Web document revisions
____

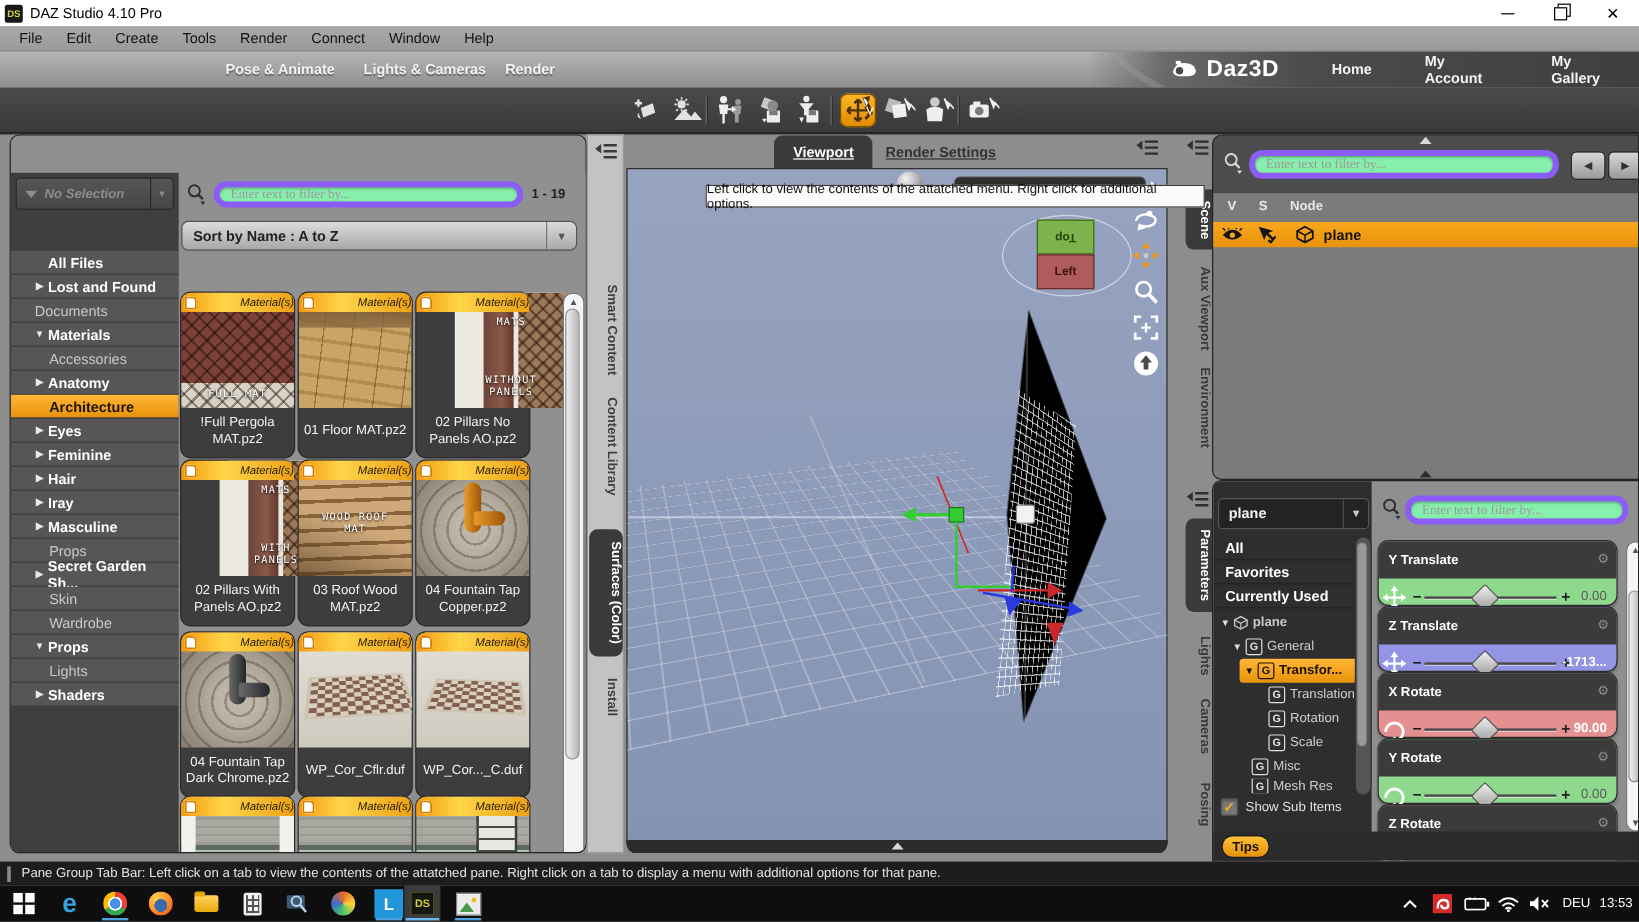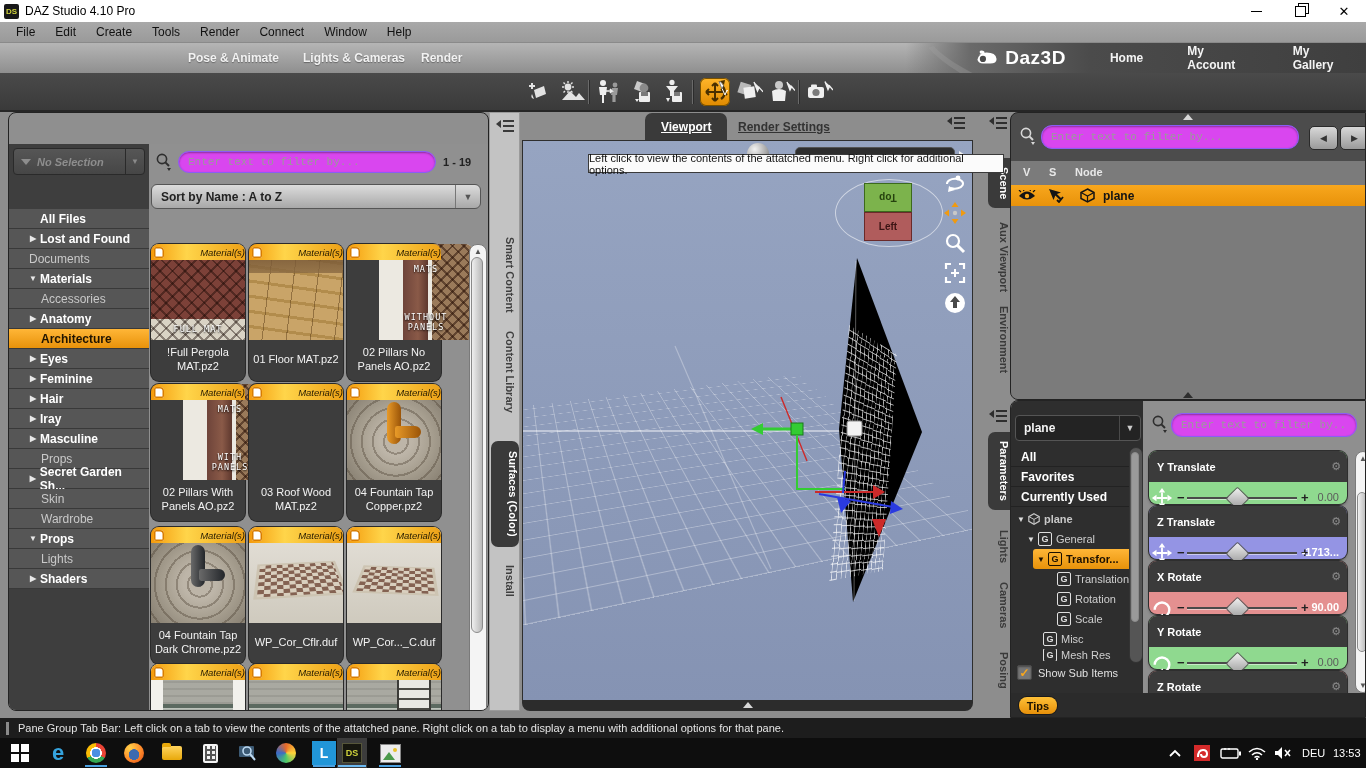--- a/index.html
+++ b/index.html
@@ -47,8 +47,8 @@
 
   
   .pane{position:absolute;box-sizing:border-box;border:1px solid #232323;background:#8f8f8f;overflow:hidden;}
-  .search-input{box-sizing:border-box;border:1px solid #8b5cf6;border-radius:11px;background:#d946ef;
-        font-family:Liberation Mono, monospace;font-size:11px;color:#222;padding:0 9px;outline:none;
+  .search-input{box-sizing:border-box;border:5px solid #8b5cf6;border-radius:11px;background:#86efac;
+        font-family:Liberation Serif, serif;font-size:11px;color:#222;padding:0 9px;outline:none;
         box-shadow:inset 0 1px 2px rgba(0,0,0,.35);}
   .search-input::placeholder{color:#9a9a9a;}
   .paneopt{width:20px;height:17px;}

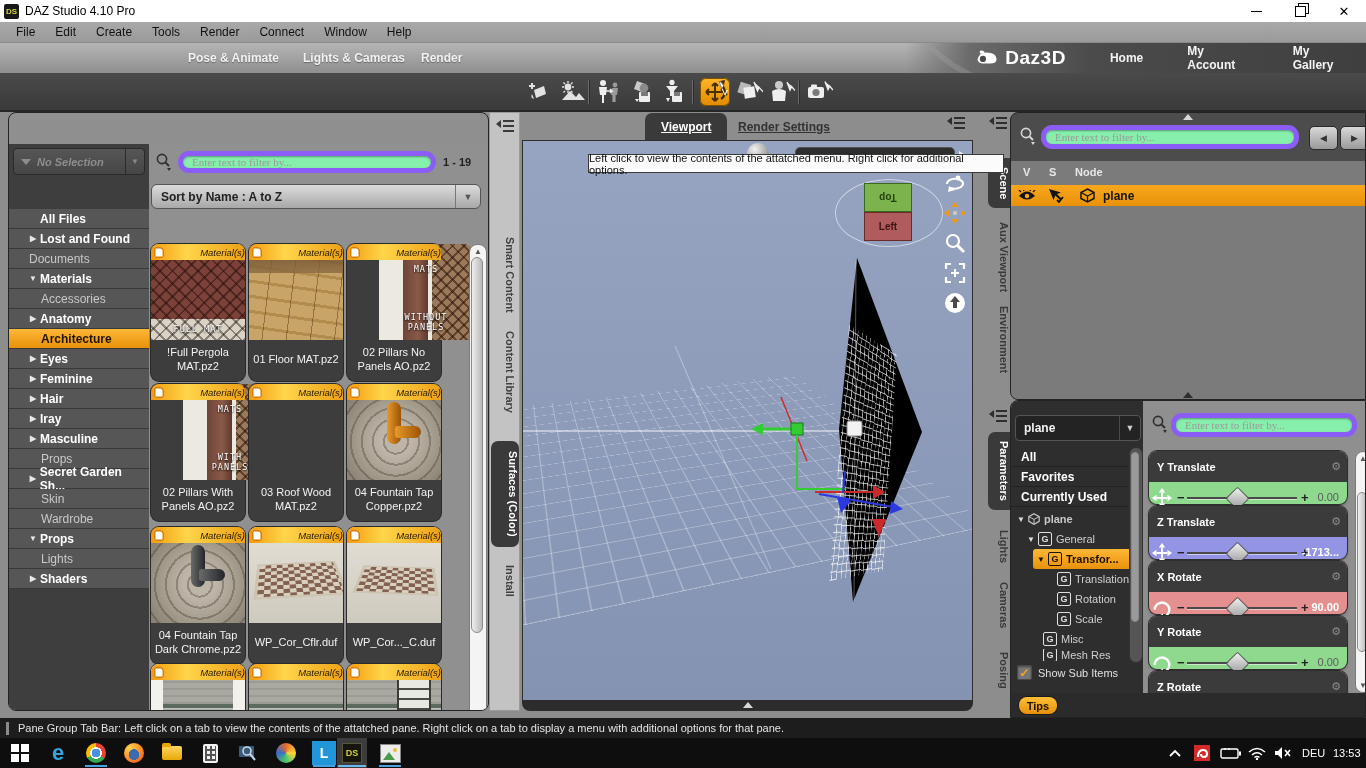--- a/index.html
+++ b/index.html
@@ -508,6 +508,10 @@
         <div class="clabel">02 Pillars With Panels AO.pz2</div>
       </div>
       <div class="card" style="left:100px;top:240px">
+        <div class="thumb t-roof">
+            <span class="ovl" style="top:42px">WOOD ROOF
+MAT</span>
+          </div>
         <div class="banner">
             <span class="scroll"></span>
             <span class="btxt">Material(s)</span>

____

**Aim of the task**
Lines that hold "padding" are the ones to copy, so pick each out from the data.

**Exercise result**
-        font-family:Liberation Mono, monospace;font-size:11px;color:#222;padding:0 9px;outline:none;
+        font-family:Liberation Serif, serif;font-size:11px;color:#222;padding:0 9px;outline:none;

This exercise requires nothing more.